Speaker
Description
The European XFEL facility delivers bunches of high brilliance pulses with a unique time structure, which requires a specially designed photon detectors for taking and recording the high quality scientific data. The Adaptive Gain Integrating Pixel Detector (AGIPD) is a hybrid pixel X-ray detector developed to cope with crucial requirements like 4.5 MHz frame rate and a dynamic range of 104 12.5 keV-photons. An important part for the data quality is the hybrid front-end module and its yield. In order to improve it a special probe station was designed and commissioned, the challenges and results are to be reported.
Summary (500 words)
The experimental stations of the European XFEL offer a possibilities for conducting the cutting edge physical experiments using original properties of the source, which include a burst operation with the bunch trains containing 2700 pulses of >1012 photons of 12 keV each, separated by 220 ns. This cycle is repeated at the rate of 10 Hz. Those properties put a challenging requirements on the detectors for the experimental stations of the facility. The AGIPD detector was developed to fulfill the requirements of the SPB and MID instruments including the following key features: a high dynamic range - from single photon sensitivity up to 104 12 keV photons, a fast frame rate of 4.5 MHz and a memory for 352 usable images in burst operation. Also the radiation tolerance of several 10 kGy was taken into account.

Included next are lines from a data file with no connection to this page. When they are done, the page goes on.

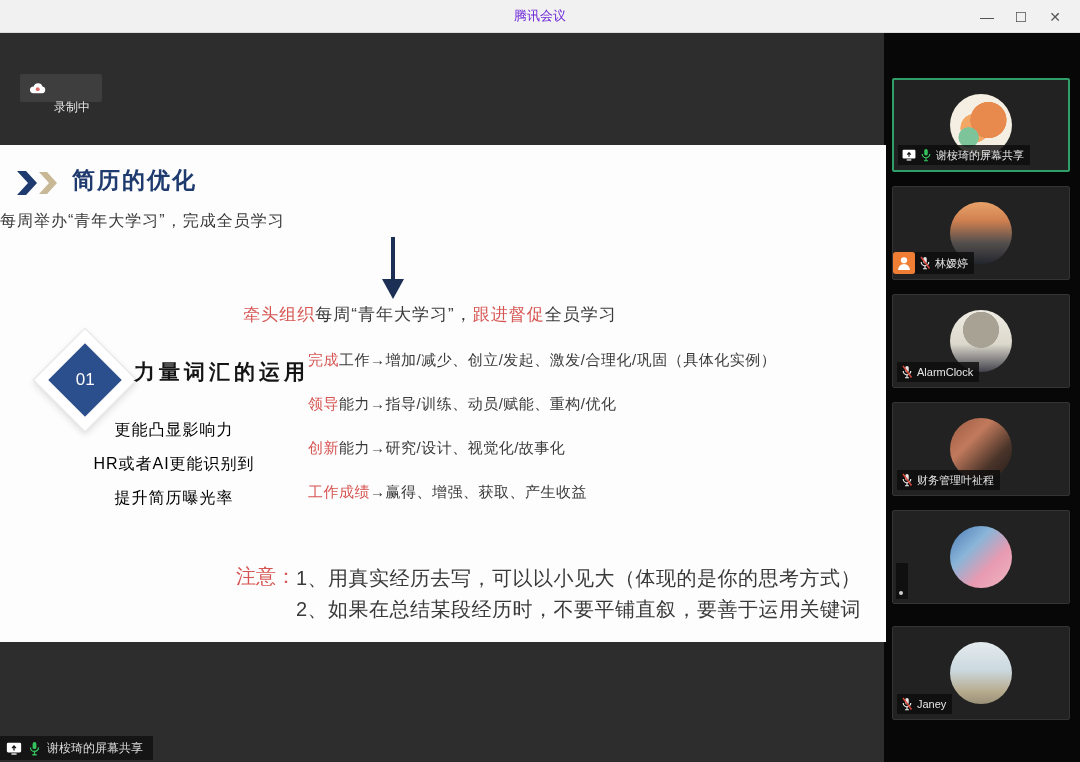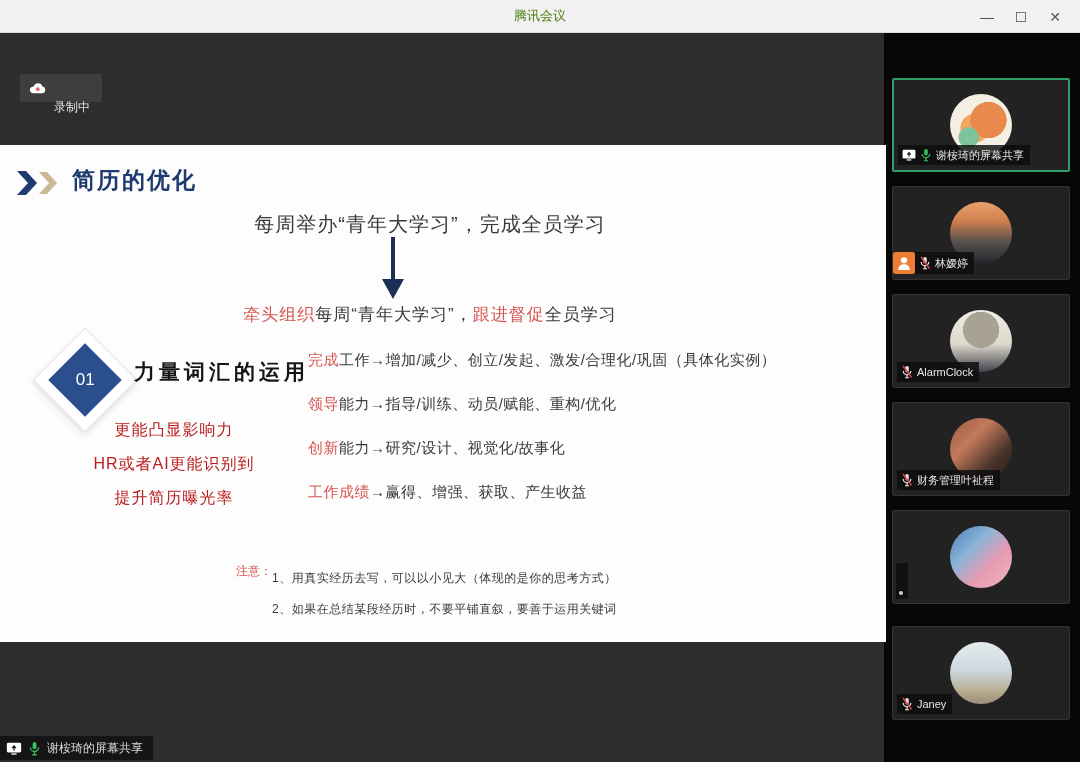--- a/index.html
+++ b/index.html
@@ -5,21 +5,21 @@
   * { margin:0; padding:0; box-sizing:border-box; }
   html,body { width:1080px; height:762px; overflow:hidden; }
   body { font-family:"Liberation Sans","DejaVu Sans",sans-serif; }
 
   .window { width:1080px; height:762px; display:flex; flex-direction:column; background:#000; }
 
   
   .titlebar { height:33px; background:#f1f1f1; border-bottom:1px solid #dcdcdc;
               display:flex; align-items:center; position:relative; flex:0 0 33px; }
   .titlebar-title { position:absolute; left:0; right:0; text-align:center;
-                    font-size:13px; color:#4d7c0f; }
+                    font-size:13px; color:#6d28d9; }
   .titlebar-controls { position:absolute; right:8px; top:0; height:33px;
                        display:flex; align-items:center; }
   .tb-btn { width:34px; height:33px; display:flex; align-items:center; justify-content:center;
             font-size:14px; color:#555; cursor:default; }
 
   
   .app-body { flex:1; display:flex; }
 
   
   .main { width:886px; position:relative; background:#2d2d2d; }
@@ -29,45 +29,45 @@
                      padding:0 12px 0 8px; gap:8px; border-radius:2px; }
   .recording-badge span { color:#e8e8e8; font-size:12px;margin-top:38px; }
 
   .slide { position:absolute; top:112px; left:0; width:886px; height:497px;
            background:#fdfdfd; color:#3a3a3a; }
 
   .slide-title-row { position:absolute; top:20px; left:16px; display:flex;
                      align-items:flex-end; gap:10px; }
   .slide-title { font-size:23px; font-weight:bold; color:#1e3a6e; letter-spacing:2px; }
 
-  .flow-top { position:absolute; top:66px; left:0; width:860px; text-align:center;
-              font-size:20px; color:#3a3a3a; letter-spacing:1px; }
+  .flow-top { position:absolute; top:66px; left:0; width:860px; text-align:left;
+              font-size:16px; color:#3a3a3a; letter-spacing:1px; }
   .down-arrow { position:absolute; top:92px; left:381px; }
   .flow-bottom { position:absolute; top:158px; left:0; width:860px; text-align:center;
                  font-size:17px; letter-spacing:1px; }
   .red-text { color:#d65552; }
 
   .diamond-outer { position:absolute; top:198px; left:48px; width:74px; height:74px;
                    background:#fff; border:1px solid #e3e3e3; transform:rotate(45deg);
                    box-shadow:2px 2px 6px rgba(0,0,0,.12); }
   .diamond-inner { position:absolute; top:10px; left:10px; width:52px; height:52px;
                    background:#2b4e8c; display:flex; align-items:center; justify-content:center; }
   .diamond-inner span { transform:rotate(-45deg); color:#fff; font-size:17px; }
 
   .section-heading { position:absolute; top:213px; left:134px; font-size:21px;
                      font-weight:bold; color:#151515; letter-spacing:4px; }
 
   .benefits { position:absolute; top:268px; left:28px; width:292px; text-align:center;
-              font-size:16px; color:#b91c1c; line-height:34px; letter-spacing:1px; }
+              font-size:16px; color:#000000; line-height:34px; letter-spacing:1px; }
 
   .power-items { position:absolute; top:206px; left:308px; width:560px;
                  font-size:15px; letter-spacing:.5px; }
   .power-items p { margin-bottom:25px; white-space:nowrap; }
 
-  .note { position:absolute; top:418px; left:236px; display:flex; font-size:12px; }
+  .note { position:absolute; top:418px; left:236px; display:flex; font-size:20px; }
   .note-label { color:#d65552; flex:0 0 auto; }
   .note-lines p { line-height:31px; letter-spacing:.5px; }
 
   .share-banner { position:absolute; left:0; bottom:2px; height:24px; background:#151515;
                   display:flex; align-items:center; gap:6px; padding:0 10px 0 6px; }
   .share-banner span { color:#ddd; font-size:12px; }
 
   
   .sidebar { flex:1; background:#070707; padding:45px 10px 0 8px;
              display:flex; flex-direction:column; gap:14px; }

The AGIPD is based on a hybrid technology, including a sensitive surface consisting of a semiconductor pixel sensor and 16 ASICs attached to it using bump bonding technique. This assembly (further hybrid) is glued and wire bonded to the Low Temperature Co-Fired Ceramic (LTCC) board and mechanically connected to the copper interposer. This multilayer unit called a front-end module (FEM) is an essential part of the detector for the quality of the data.
As any component this unit has its own yield based on different factors and it had a rate of ~52%, which is not enough for the successful production of FEMs, taking into account that a newer systems should be designed as double modules reducing the yield even further.
In order to improve the FEM yield an extensive study on yield killers was done and it showed that there are 4 main sources of imperfections for the FEM production exist:
• the ASIC quality after the bump bonding
• sensor quality after the bump bonding
• bump bonding process itself
• unacceptable sensor dark current, which originates from the poor thermal contact between the hybrid and the cooled copper interposer.
In order to reduce the first three mentioned above factors a special probe station for the hybrids was developed. The station includes a custom designed cantilever probe card for probing of 480 ASIC read-out pads and also providing the high voltage to the sensor with 4 pins. The probe card is attached to the specifically manufactured probe holder and to the read-out board. For the probing the DUT is pushed up to the probe card, powered and then being read out.
The special testing methodology of probing was developed and implemented resulting in eliminating the factors regarding the quality of both ASICs and bump bonding process. The sensors are tested by the hybrid manufacturers and then are being tested once more during the probing. All mentioned error sources are thus screened and any bad hybrid is to be rejected or reworked. The poor thermal conductivity is to be improved by use of the flattest LTCCs and better thermal filling with an expectation of yield improvement up to ~80%.